Personalized Text Summarization

Róbert Móro, Supervisor: Prof. Mária Bieliková


Method of Personalized Summarization

We have proposed a method of personalized text summarization based on a method of latent semantic analysis which consists of the following steps:

  • Pre-processing
  • Construction of a personalized terms-sentences matrix
  • Singular value decomposition (SVD)
  • Sentences selection

We have identified the construction of a terms-sentences matrix representing the document as a step suitable for personalization of the summarization. We have extended the conventional weighting scheme based on tf-idf method by linear combination of multiple raters, which positively or negatively affect the weight of each term (see Figure 1).

term weighnig

Figure 1. Term weighting by a combination of raters, where tij is a term, Ri is a rater with its linear coefficient αi and w(tij) is a weight assigned to the term tij.

We have designed a set of raters which can be divided into two groups:

  • Generic raters: terms frequency rater, terms location rater and relevant domain terms rater
  • Personalized raters: knowledge rater, annotations rater, goals rater, interests rater

We have identified three main sources of the summarization personalization and adaptation suitable for (but not limited to) the domain of learning:

  • Domain conceptualization in the form of the relevant domain terms
  • Knowledge of the users
  • Annotations added by users, i.e. highlights or tags

Relevant domain terms rater utilizes information contained in a domain model of an adaptive system. Domain models are usually constructed manually by domain experts by capturing their knowledge of the domain in the form of important concepts (relevant domain terms) and relationships among them which makes them valuable sources of information for summarization adaptation (if they are available).
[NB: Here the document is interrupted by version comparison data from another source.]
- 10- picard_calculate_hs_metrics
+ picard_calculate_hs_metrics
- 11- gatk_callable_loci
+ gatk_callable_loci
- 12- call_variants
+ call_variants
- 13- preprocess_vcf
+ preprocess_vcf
We have designed knowledge rater as a personalized version of the previous one. It uses information captured in the user model which records level of knowledge of each concept from the domain for each particular user.

Annotations rater takes into account fragments of the text highlighted by a particular user augmented by the most popular highlights made by all the users (the most highlighted fragments of the document).
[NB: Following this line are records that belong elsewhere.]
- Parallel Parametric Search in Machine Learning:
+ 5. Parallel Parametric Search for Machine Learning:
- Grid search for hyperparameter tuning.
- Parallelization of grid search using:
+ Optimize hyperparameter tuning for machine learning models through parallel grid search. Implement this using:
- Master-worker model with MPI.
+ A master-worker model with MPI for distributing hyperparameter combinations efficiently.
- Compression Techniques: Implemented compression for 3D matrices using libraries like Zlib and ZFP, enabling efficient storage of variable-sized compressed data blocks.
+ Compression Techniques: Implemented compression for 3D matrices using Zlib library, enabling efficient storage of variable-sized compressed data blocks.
Personalized Method of Selecting Documents for Revision

We have proposed a personalized method for selecting documents for revision based on extisting approaches in the field of recommendation. Our method considers various aspects, such as:

  • Time of reading of the documents
  • Popularity of documents
  • Concepts' relationships (especially prerequisity)
  • Suitability of a document according to a particular user's goals
  • Change of knowledge of a particular user

Scoring documents according to the change of knowledge of a particular user is based on cosine similarity between the vector of the concepts' knowledge deltas and the vector of the related concepts' weights (representing the measure of relatedness between a concept, i.e. relevant domain term and a document).
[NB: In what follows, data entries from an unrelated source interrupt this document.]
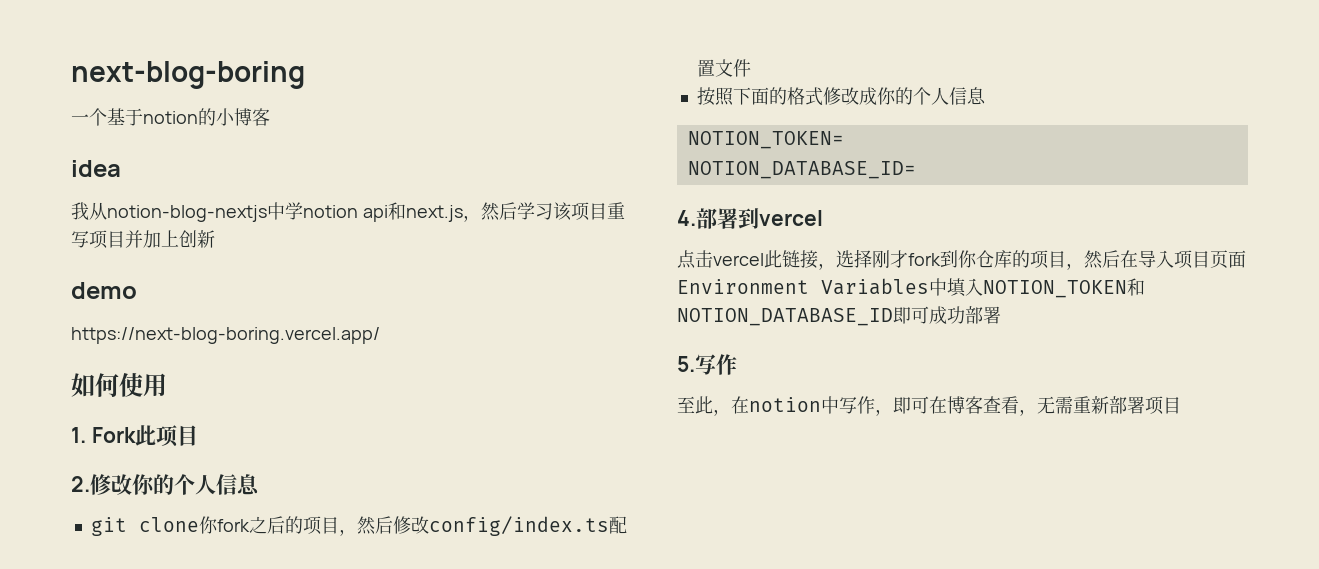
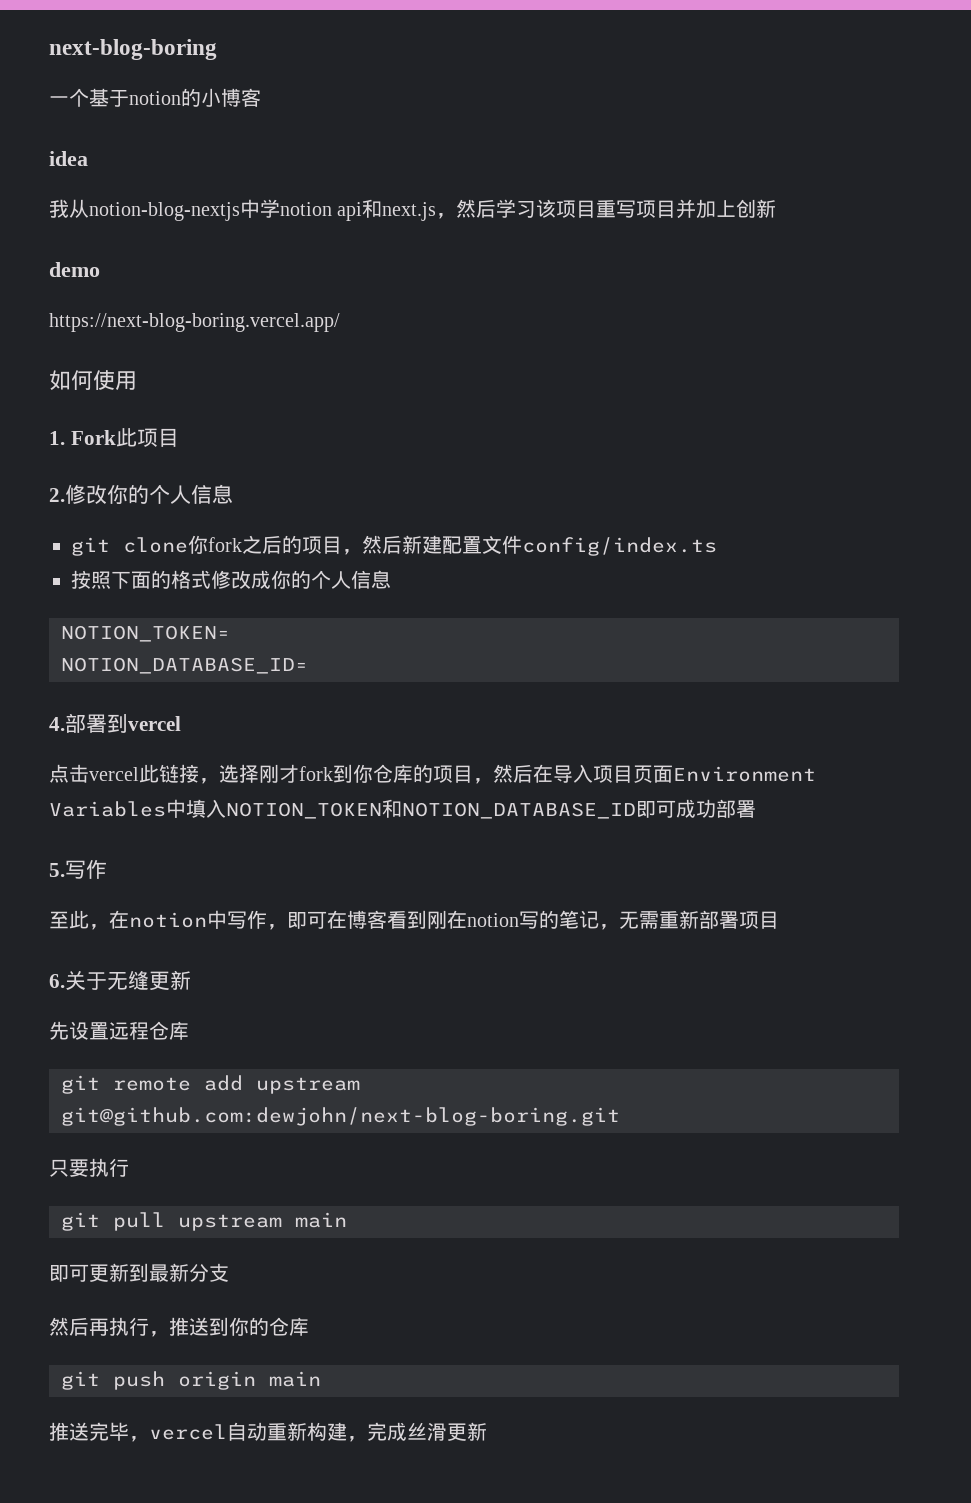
- git clone你fork之后的项目，然后修改config/index.ts配置文件
+ git clone你fork之后的项目，然后新建配置文件config/index.ts
- 至此，在notion中写作，即可在博客查看，无需重新部署项目
+ 至此，在notion中写作，即可在博客看到刚在notion写的笔记，无需重新部署项目
+ 6.关于无缝更新
+ 先设置远程仓库
+ git remote add upstream git@github.com:dewjohn/next-blog-boring.git
+ 只要执行
+ git pull upstream main
+ 即可更新到最新分支
+ 然后再执行，推送到你的仓库
+ git push origin main
+ 推送完毕，vercel自动重新构建，完成丝滑更新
The idea is that if a knowledge of a concept had increased during the session, the user has learned something new and she should revise it before starting learning in the next session. Similarly, if the knowledge had decreased, the user forgot what she had known before (or our estimation in the user model had been wrong) and therefore, she should revise the concept to regain the forgotten knowledge. If a knowledge of a concept had not changed, we do not need to revise it. The described situation is modelled by a diagram in Figure 2.

knowledge change

Figure 2. Scoring of concepts (relevant domain terms) as a function of the knowledge change of a particular user (x-axis).